BEGIN SUPPLIED ENTRIES
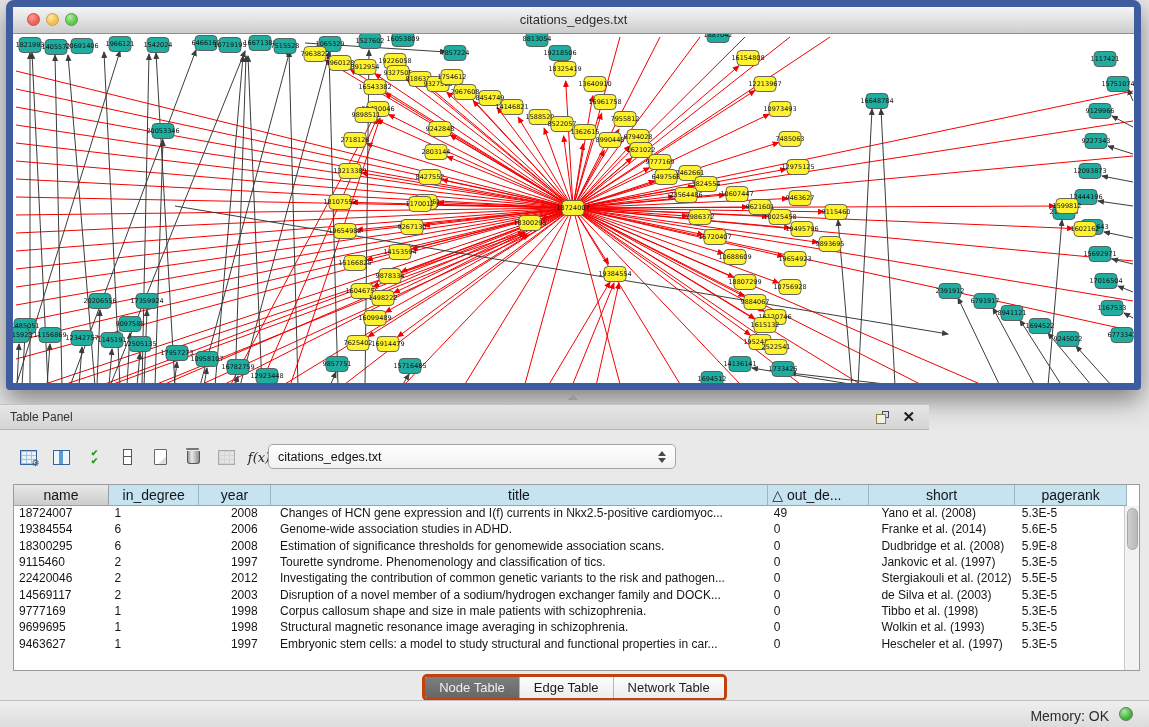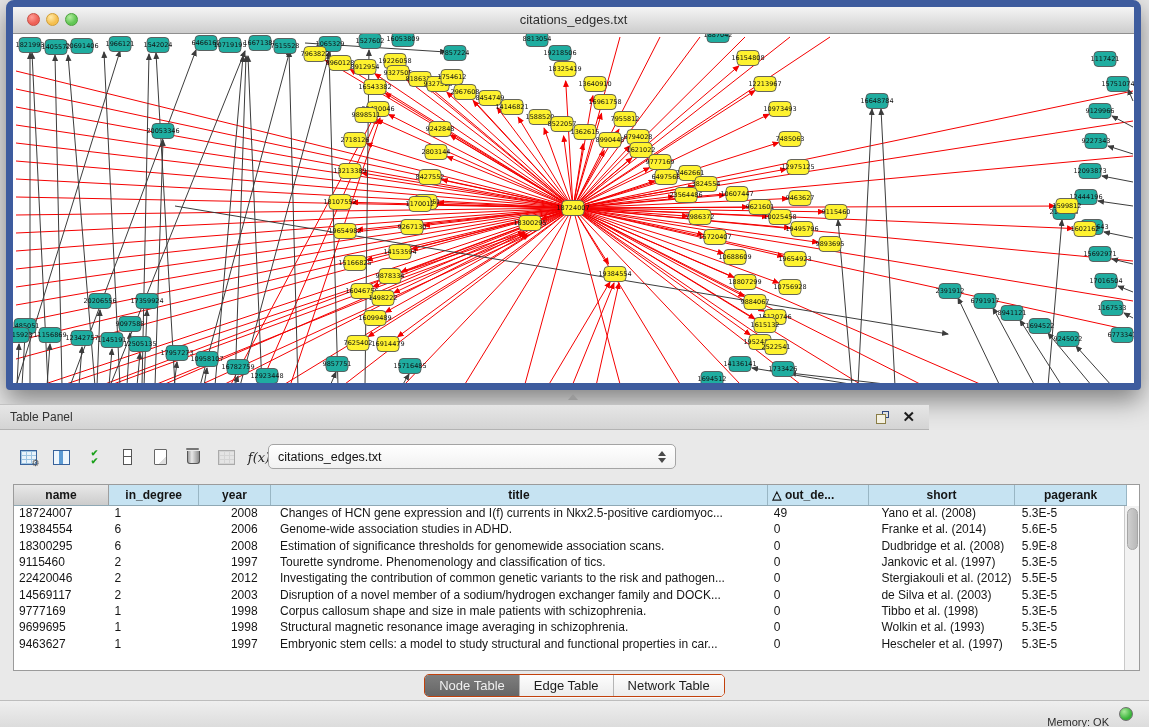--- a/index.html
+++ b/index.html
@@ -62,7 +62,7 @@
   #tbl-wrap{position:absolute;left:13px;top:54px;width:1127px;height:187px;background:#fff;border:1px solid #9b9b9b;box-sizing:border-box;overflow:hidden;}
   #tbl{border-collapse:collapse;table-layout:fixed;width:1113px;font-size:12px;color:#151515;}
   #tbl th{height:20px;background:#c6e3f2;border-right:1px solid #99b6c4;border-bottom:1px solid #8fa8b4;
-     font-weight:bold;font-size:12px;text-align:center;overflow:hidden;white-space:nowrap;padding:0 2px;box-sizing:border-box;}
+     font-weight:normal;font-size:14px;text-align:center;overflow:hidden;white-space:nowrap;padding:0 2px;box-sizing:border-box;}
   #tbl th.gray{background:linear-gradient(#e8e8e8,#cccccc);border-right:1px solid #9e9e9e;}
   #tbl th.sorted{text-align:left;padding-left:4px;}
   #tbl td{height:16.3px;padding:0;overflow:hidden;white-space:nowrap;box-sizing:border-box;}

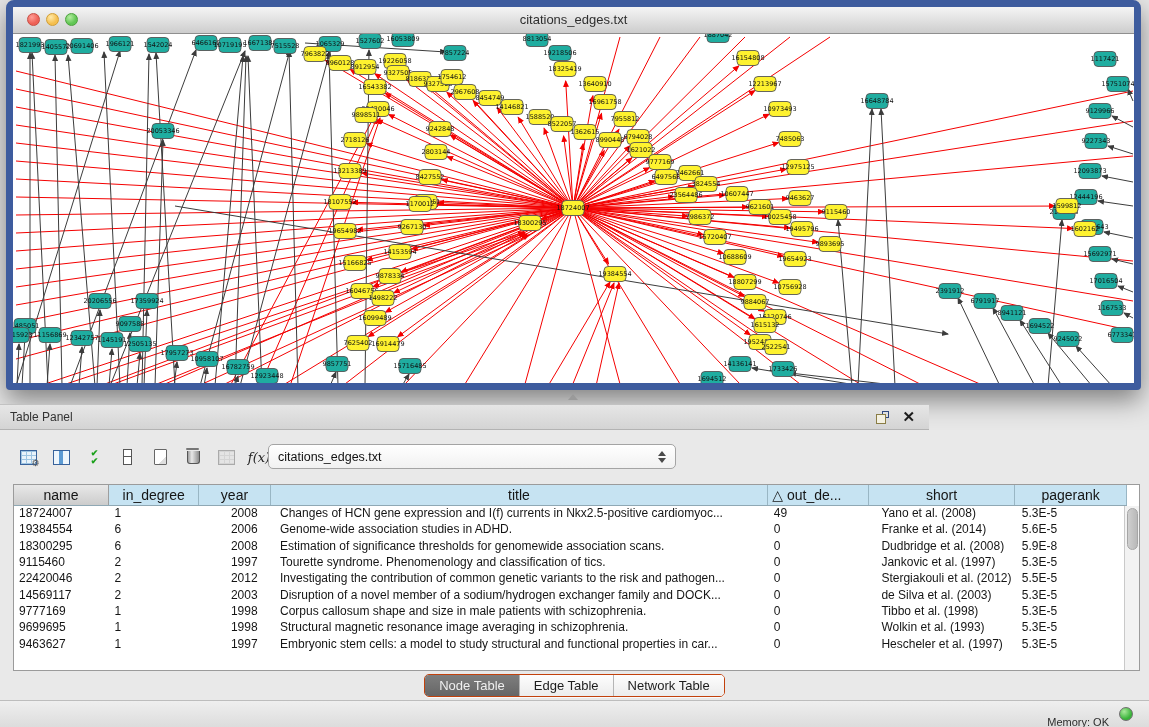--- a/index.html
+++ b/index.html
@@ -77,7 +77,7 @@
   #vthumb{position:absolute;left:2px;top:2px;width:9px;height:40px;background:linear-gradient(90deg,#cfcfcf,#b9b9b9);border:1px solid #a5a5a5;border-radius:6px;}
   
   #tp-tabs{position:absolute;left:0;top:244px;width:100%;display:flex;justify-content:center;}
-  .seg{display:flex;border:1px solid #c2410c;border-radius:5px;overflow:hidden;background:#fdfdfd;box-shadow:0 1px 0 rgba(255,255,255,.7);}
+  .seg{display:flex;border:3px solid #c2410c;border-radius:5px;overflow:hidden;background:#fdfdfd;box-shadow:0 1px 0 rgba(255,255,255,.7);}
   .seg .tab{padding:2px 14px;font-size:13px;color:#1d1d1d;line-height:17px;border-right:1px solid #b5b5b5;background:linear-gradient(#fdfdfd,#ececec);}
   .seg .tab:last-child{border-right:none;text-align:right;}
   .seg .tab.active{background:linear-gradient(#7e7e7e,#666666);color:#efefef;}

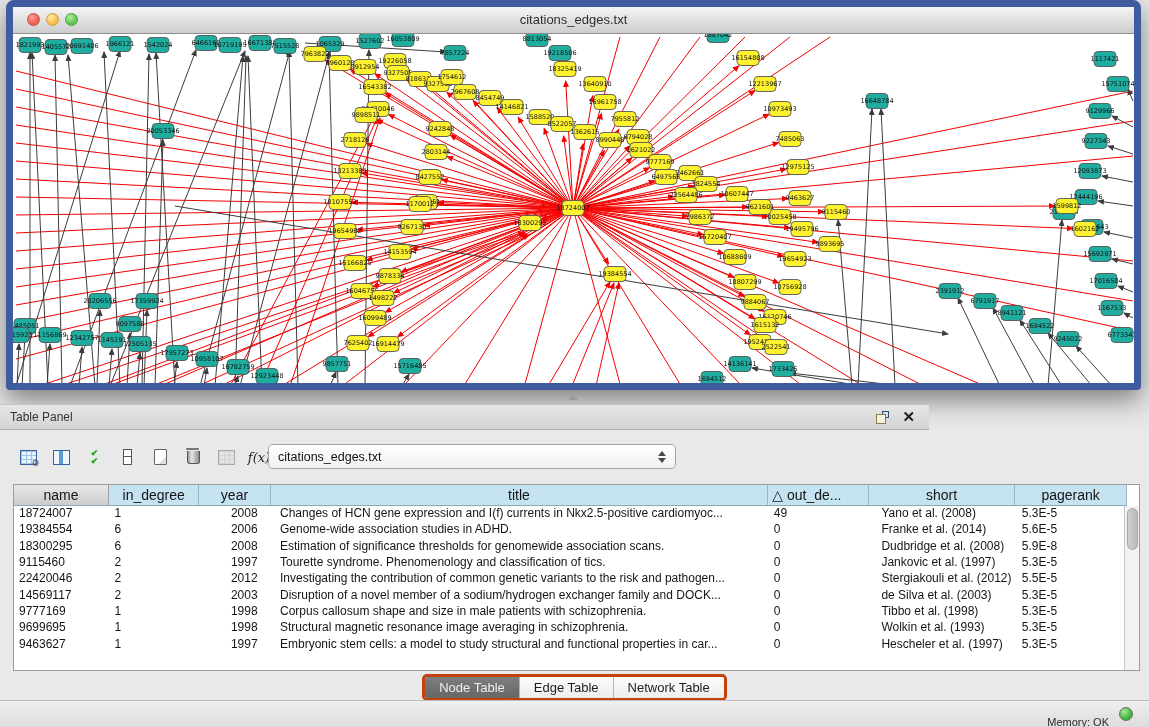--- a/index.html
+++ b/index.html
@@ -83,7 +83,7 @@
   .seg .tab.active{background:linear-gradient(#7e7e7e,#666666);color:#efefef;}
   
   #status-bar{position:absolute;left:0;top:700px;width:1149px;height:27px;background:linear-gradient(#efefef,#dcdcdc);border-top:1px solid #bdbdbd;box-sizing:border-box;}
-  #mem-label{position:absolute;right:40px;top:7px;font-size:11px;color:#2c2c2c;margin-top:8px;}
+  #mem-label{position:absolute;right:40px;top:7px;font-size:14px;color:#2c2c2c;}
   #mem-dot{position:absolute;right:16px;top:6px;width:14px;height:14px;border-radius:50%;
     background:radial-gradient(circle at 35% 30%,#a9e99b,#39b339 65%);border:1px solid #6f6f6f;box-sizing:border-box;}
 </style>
END SUPPLIED ENTRIES
Set down the material above exactly as it reads, but not its pictures.

--- a/index.html
+++ b/index.html
@@ -62,7 +62,7 @@
   #tbl-wrap{position:absolute;left:13px;top:54px;width:1127px;height:187px;background:#fff;border:1px solid #9b9b9b;box-sizing:border-box;overflow:hidden;}
   #tbl{border-collapse:collapse;table-layout:fixed;width:1113px;font-size:12px;color:#151515;}
   #tbl th{height:20px;background:#c6e3f2;border-right:1px solid #99b6c4;border-bottom:1px solid #8fa8b4;
-     font-weight:bold;font-size:12px;text-align:center;overflow:hidden;white-space:nowrap;padding:0 2px;box-sizing:border-box;}
+     font-weight:normal;font-size:14px;text-align:center;overflow:hidden;white-space:nowrap;padding:0 2px;box-sizing:border-box;}
   #tbl th.gray{background:linear-gradient(#e8e8e8,#cccccc);border-right:1px solid #9e9e9e;}
   #tbl th.sorted{text-align:left;padding-left:4px;}
   #tbl td{height:16.3px;padding:0;overflow:hidden;white-space:nowrap;box-sizing:border-box;}

--- a/index.html
+++ b/index.html
@@ -77,7 +77,7 @@
   #vthumb{position:absolute;left:2px;top:2px;width:9px;height:40px;background:linear-gradient(90deg,#cfcfcf,#b9b9b9);border:1px solid #a5a5a5;border-radius:6px;}
   
   #tp-tabs{position:absolute;left:0;top:244px;width:100%;display:flex;justify-content:center;}
-  .seg{display:flex;border:1px solid #c2410c;border-radius:5px;overflow:hidden;background:#fdfdfd;box-shadow:0 1px 0 rgba(255,255,255,.7);}
+  .seg{display:flex;border:3px solid #c2410c;border-radius:5px;overflow:hidden;background:#fdfdfd;box-shadow:0 1px 0 rgba(255,255,255,.7);}
   .seg .tab{padding:2px 14px;font-size:13px;color:#1d1d1d;line-height:17px;border-right:1px solid #b5b5b5;background:linear-gradient(#fdfdfd,#ececec);}
   .seg .tab:last-child{border-right:none;text-align:right;}
   .seg .tab.active{background:linear-gradient(#7e7e7e,#666666);color:#efefef;}

--- a/index.html
+++ b/index.html
@@ -83,7 +83,7 @@
   .seg .tab.active{background:linear-gradient(#7e7e7e,#666666);color:#efefef;}
   
   #status-bar{position:absolute;left:0;top:700px;width:1149px;height:27px;background:linear-gradient(#efefef,#dcdcdc);border-top:1px solid #bdbdbd;box-sizing:border-box;}
-  #mem-label{position:absolute;right:40px;top:7px;font-size:11px;color:#2c2c2c;margin-top:8px;}
+  #mem-label{position:absolute;right:40px;top:7px;font-size:14px;color:#2c2c2c;}
   #mem-dot{position:absolute;right:16px;top:6px;width:14px;height:14px;border-radius:50%;
     background:radial-gradient(circle at 35% 30%,#a9e99b,#39b339 65%);border:1px solid #6f6f6f;box-sizing:border-box;}
 </style>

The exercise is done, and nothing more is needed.